Çanakkale Savaşları, Birinci Dünya Savaşı içinde, tarihin en kanlı bölümü olarak bilinir. Lakin 18 Mart 1915 Çanakkale Deniz Zaferi’nin kutlama tarihidir.
Türk'ün sayısız zafer, şan ve şerefle dolu tarihinin en parlak sayfasıdır. “ Denizlere hakim olan dünyaya hakim olur.” düşüncesiyle hareket eden İngilizler, boğazları ele geçirmek için donanmanın yeterli olacağına inanıyorlardı. Tarihinde hiçbir yenilgi almamış olan İngiliz donanmasının silah, teknoloji ve başarı açısından kendine güveni tamdı. Dünyanın yenilmez donanması, Fransa’nın da desteği ile dünyanın en büyük armadasını oluşturuyordu. Yıpranmış, teknoloji açısından zayıf ve parçalanmak üzere olan Osmanlı, bu armada ile asla baş edemezdi. Bahriye Nazırı Churchill’in planları Akdeniz filosu komutanı Amiral Carden tarafından da desteklenince, Lord Fisher’ın şüpheli gördüğü bu harekatın donanma ile yapılmasına karar verildi.

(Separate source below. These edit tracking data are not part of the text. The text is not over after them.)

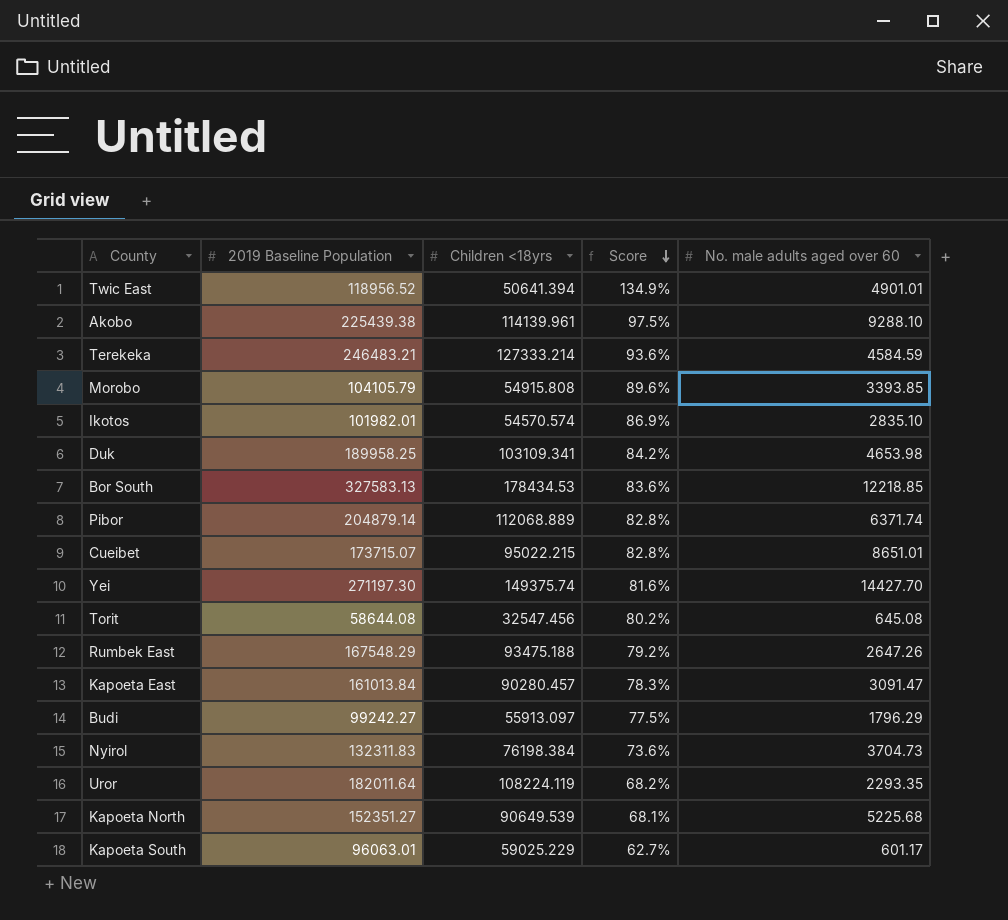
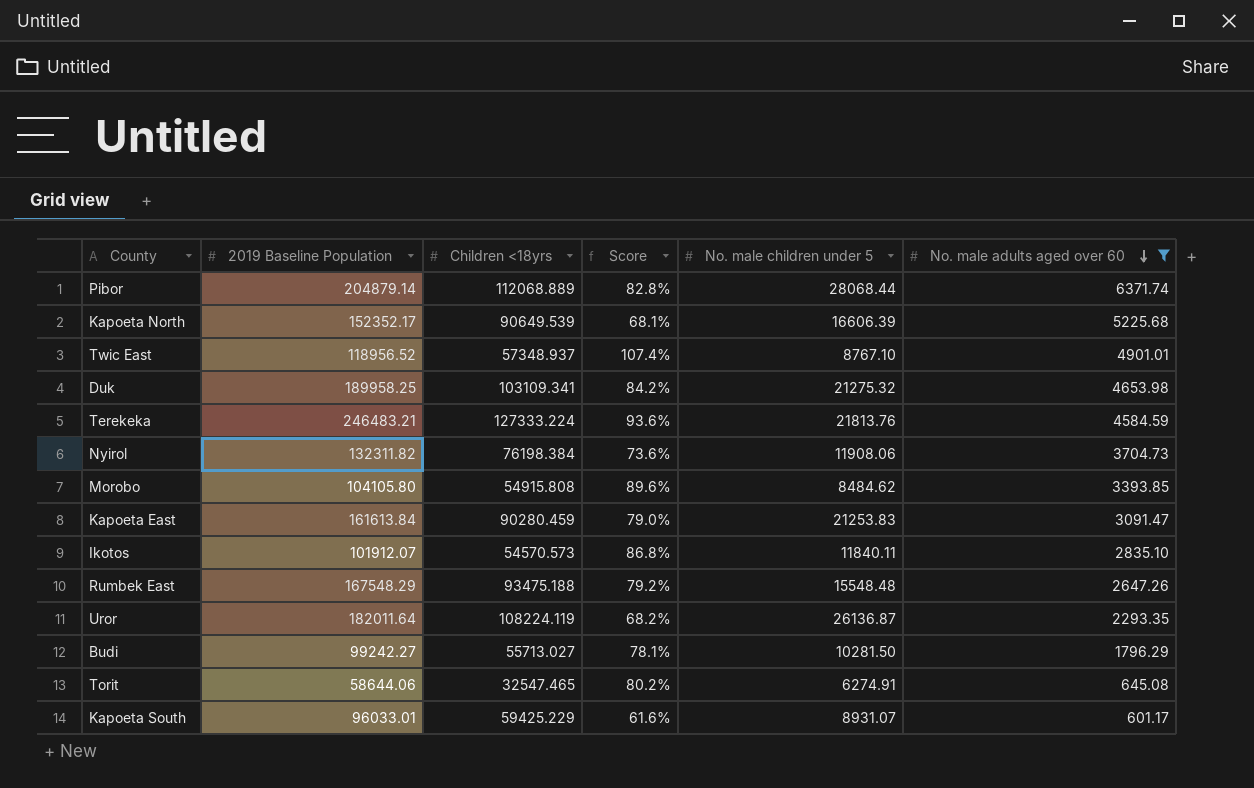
filter: none -> No. male adults aged over 60 <= 6371.74
row order: Score descending -> No. male adults aged over 60 descending
column No. male children under 5 | position: none -> 5
Kapoeta North | 2019 Baseline Population: 152351.27 -> 152352.17
Twic East | Children <18yrs: 50641.394 -> 57348.937
Twic East | Score: 134.9% -> 107.4%
Terekeka | Children <18yrs: 127333.214 -> 127333.224
Nyirol | 2019 Baseline Population: 132311.83 -> 132311.82
Morobo | 2019 Baseline Population: 104105.79 -> 104105.80
Kapoeta East | 2019 Baseline Population: 161013.84 -> 161613.84
Kapoeta East | Children <18yrs: 90280.457 -> 90280.459
Kapoeta East | Score: 78.3% -> 79.0%
Ikotos | 2019 Baseline Population: 101982.01 -> 101912.07
Ikotos | Children <18yrs: 54570.574 -> 54570.573
Ikotos | Score: 86.9% -> 86.8%
Budi | Children <18yrs: 55913.097 -> 55713.027
Budi | Score: 77.5% -> 78.1%
Torit | 2019 Baseline Population: 58644.08 -> 58644.06
Torit | Children <18yrs: 32547.456 -> 32547.465
Kapoeta South | 2019 Baseline Population: 96063.01 -> 96033.01
Kapoeta South | Children <18yrs: 59025.229 -> 59425.229
Kapoeta South | Score: 62.7% -> 61.6%

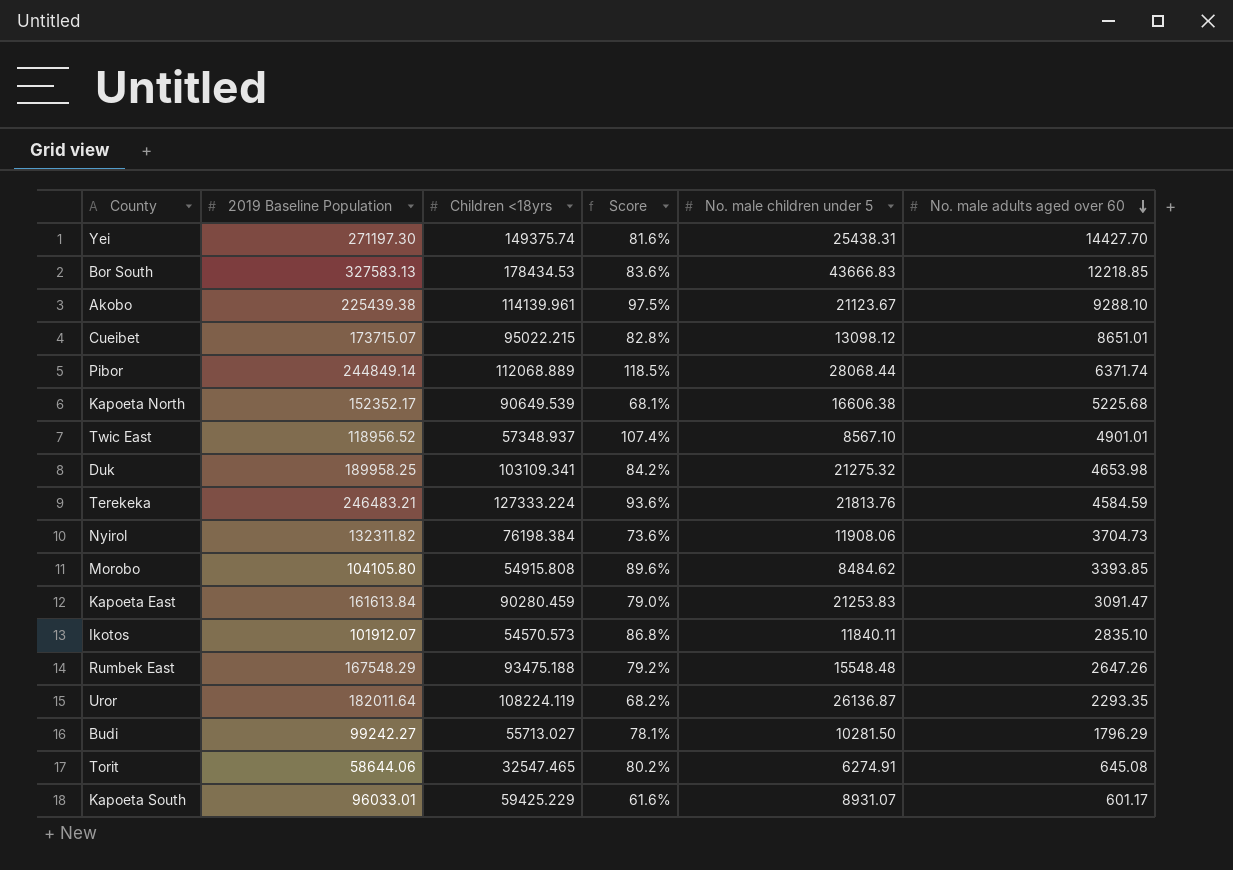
filter: No. male adults aged over 60 <= 6371.74 -> none
Pibor | 2019 Baseline Population: 204879.14 -> 244849.14
Pibor | Score: 82.8% -> 118.5%
Kapoeta North | No. male children under 5: 16606.39 -> 16606.38
Twic East | No. male children under 5: 8767.10 -> 8567.10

İtilaf Devletleri’nin deniz harekatı 19 Şubat 1915’te başladı. Deniz Binbaşı Hasan Bey komutasında Baykuş
(Mesudiye) Bataryasında görev yapan denizci personel, 25 Şubat 1915 sonrasında Birleşik Filo'ya ait gemilerin boğaz içindeki operasyonları sırasında Erenköy Koyu'nu manevra sahası olarak kullandıklarını tespit etmişlerdi.
Durumu, Çanakkale Müstahkem Mevkii Komutanlığı'na bildirmeleri üzerine, söz konusu bölgenin ilave bir mayın hattıyla kirletilmesine karar verildi.
Bu karar doğrultusundaki görev, Yüzbaşı Hakkı komutasındaki "Nusrat" mayın gemisine verilmiştir. Nusrat; aldığı görevi 7/8 Mart 1915 gecesi başarıyla yerine getirmiş ve Erenköy Koyu'na, kıyıya paralel olarak 100 metre aralıklarla ve her biri deniz yüzeyinin 4,5 metre altında duracak şekilde "26 adet" mayını vukuatsız dökmüştür.
Nusrat'ın o gece döktüğü 26 mayın, bir büyük muharebenin de kaderini belirleyecektir. 13 Mart 1915’e kadar düşman gemileri tabyaları top ateşine tuttu, mayın tarama gemileri olabildiğince yol açtı. Nusrat’ın döşediği hiçbir mayını Tabya ve Bataryalarımızın destekleri sayesinde bulamadılar. Kıyıya Paralel olması bu gelişmenin temelini hazırlamıştı. Boğazları zorlayarak geçebileceklerine inanan düşman kuvvetlerinin, kararlı ve dirençli bir karşılık almaları bu işin o kadar da kolay olmadığını gösteriyordu. Bir ay boyunca yapılan binlerce mermi atışının ardından çok da büyük bir gelişme elde edilememişti.
17 Mart 1915’te Amiral Carden’in yerine Amiral De Robeck’in atanmasıyla 18 Mart da gerçekleşecek plan uygulamaya konuluyordu.
18 MART 1915 ‘de neler oldu?
Sabredelim ve alalım 1915’in selamını…
Sabır, yüzünü ekşitmeden acıyı yudumlamaktır…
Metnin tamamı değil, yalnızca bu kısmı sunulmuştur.